Tribratanews.polri.go.id - Jakarta. Polri melakukan rotasi dan mutasi terhadap Perwira Tinggi (Pati) dan Perwira Menengah (Pamen) pada Februari 2026. Total 54 personel dimutasi sebagaimana Surat Telegram (ST) Kapolri nomor ST/440/II/KEP./2026 tanggal 27 Februari 2026.

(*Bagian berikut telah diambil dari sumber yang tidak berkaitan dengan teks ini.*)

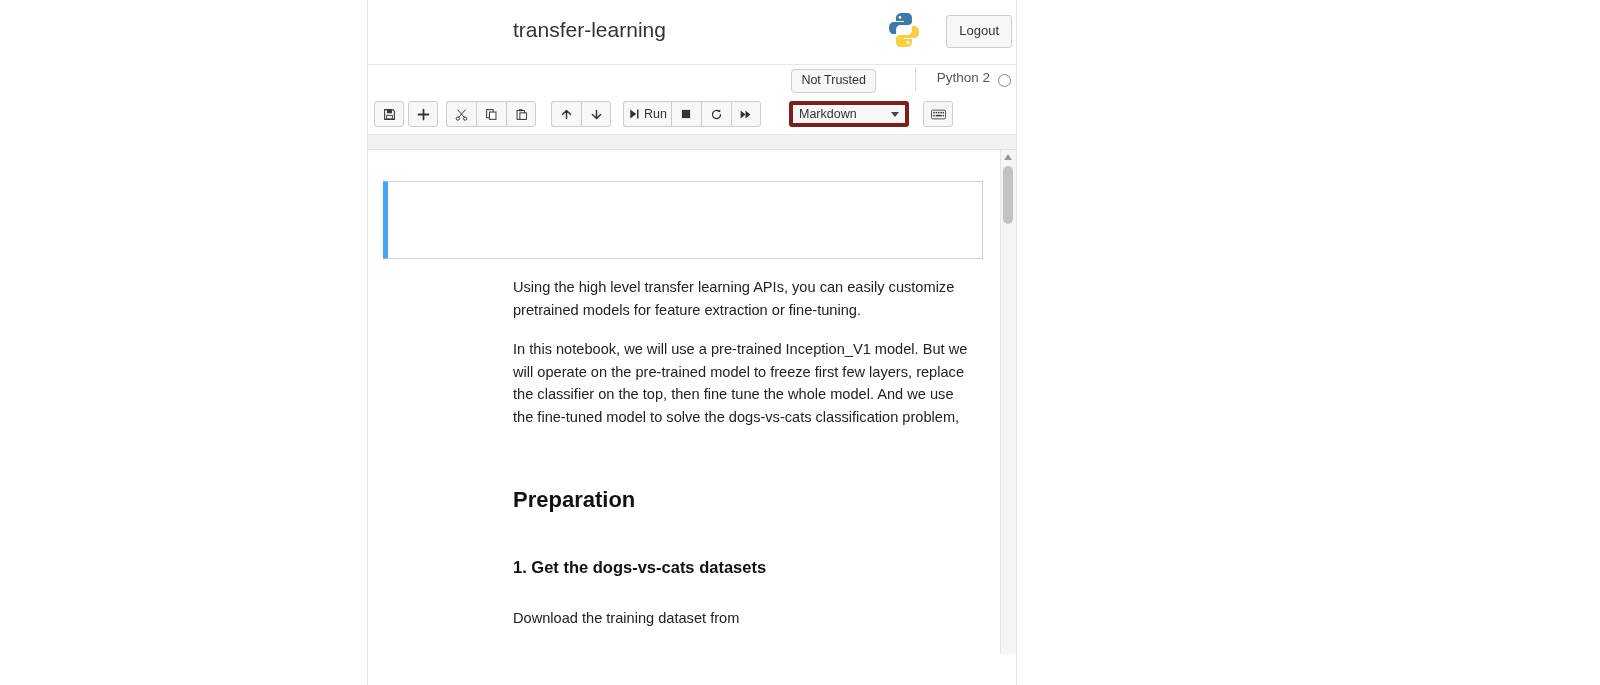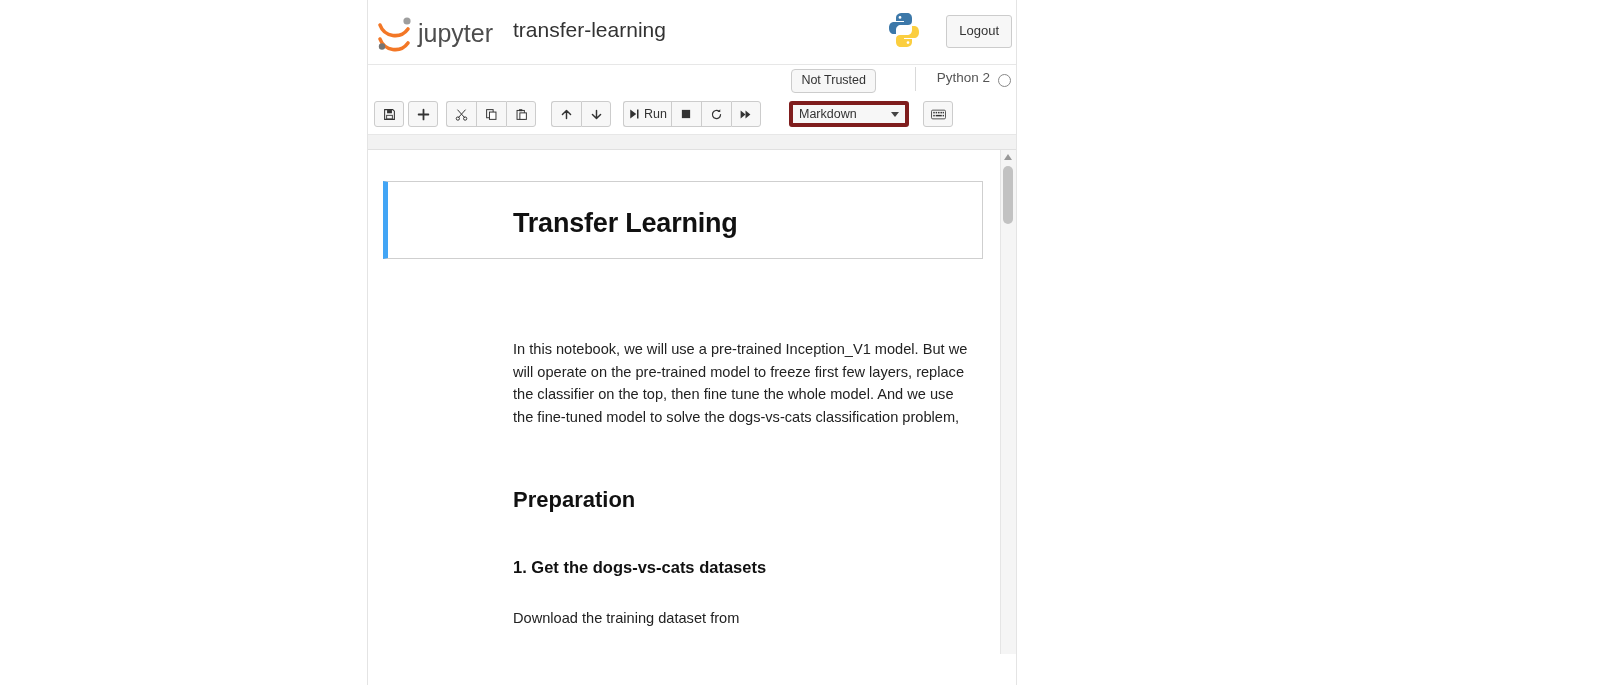--- a/index.html
+++ b/index.html
@@ -296,31 +296,20 @@
     color: #111111;
   }
 </style>
 </head>
 <body>
 
 <div id="app">
 
   <div class="nb-header">
 
-    <div class="logo">
-      <svg width="130" height="40" viewBox="0 0 130 40">
-        <g>
-          <path d="M6 12 A16 16 0 0 0 34 16" stroke="#f37726" stroke-width="3.6" fill="none" stroke-linecap="round"></path>
-          <path d="M34 30 A16 16 0 0 1 6 26" stroke="#f37726" stroke-width="3.6" fill="none" stroke-linecap="round"></path>
-          <circle cx="33" cy="8" r="3.6" fill="#9e9e9e"></circle>
-          <circle cx="8" cy="33.5" r="3.2" fill="#757575"></circle>
-        </g>
-        <text x="44" y="29" font-family="Liberation Sans, sans-serif" font-size="25" fill="#4d4d4d">jupyter</text>
-      </svg>
-    </div>
 
     <div class="nb-title">transfer-learning</div>
 
     <div class="py-logo">
       <svg width="36" height="40" viewBox="0 0 36 40">
         <path d="M17 3c-5 0-7 2-7 5v3h8v1H8c-3 0-5 2-5 6s2 6 5 6h2v-4c0-3 2-5 5-5h7c2 0 4-1 4-4V8c0-3-2-5-5-5zm-3 3a1.4 1.4 0 1 1 0 2.8A1.4 1.4 0 0 1 14 6z" fill="#3c78a9"></path>
         <path d="M19 37c5 0 7-2 7-5v-3h-8v-1h10c3 0 5-2 5-6s-2-6-5-6h-2v4c0 3-2 5-5 5h-7c-2 0-4 1-4 4v3c0 3 2 5 5 5zm3-3a1.4 1.4 0 1 1 0-2.8 1.4 1.4 0 0 1 0 2.8z" fill="#fbce3f"></path>
       </svg>
     </div>
 
@@ -443,22 +432,22 @@
   </div>
 
   <div class="nb-gap"></div>
 
   <div class="nb-body">
 
     <div class="cells">
 
       <div class="cell-selected"></div>
 
-      <div class="md-title" style="top:58px">Transfer Learning</div>
-
+
+      <div class="md-text" style="top:126px">Using the high level transfer learning APIs, you can easily customize pretrained models for feature extraction or fine-tuning.</div>
 
       <div class="md-text" style="top:188px">In this notebook, we will use a pre-trained Inception_V1 model. But we will operate on the pre-trained model to freeze first few layers, replace the classifier on the top, then fine tune the whole model. And we use the fine-tuned model to solve the dogs-vs-cats classification problem,</div>
 
       <div class="md-h2" style="top:337px">Preparation</div>
 
       <div class="md-h3" style="top:408px">1. Get the dogs-vs-cats datasets</div>
 
       <div class="md-text" style="top:457px">Download the training dataset from</div>
     </div>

Dari surat telegram tersebut terdapat nama yang menyita perhatian yakni AKBP Didik Putra Kuncoro. Ia diketahui telah ditetapkan sebagai tersangka dan dijatuhkan sanksi etik Pemberhentian Tidak Dengan Hormat (PTDH) kasus penyalahgunaan narkoba dimutasi ke Yanma Polri
“Mutasi tersebut benar,” jelas Kadiv Humas Polri, Irjen Pol. Johnny Eddizon Isir, Sabtu (28/2/26).
Irjen Pol. Johnny menyampaikan, keputusan itu agar mempermudah proses administrasi PTDH atau pemecatan terhadap Didik yang telah diputuskan Majelis Komisi Kode Etik Polri (KKEP)
“Mutasi AKBP didik ke Yanma tersebut untuk mempermudah proses administrasi pelaksanaan putusan KKEP PTDH-nya sedang berproses,” jelasnya.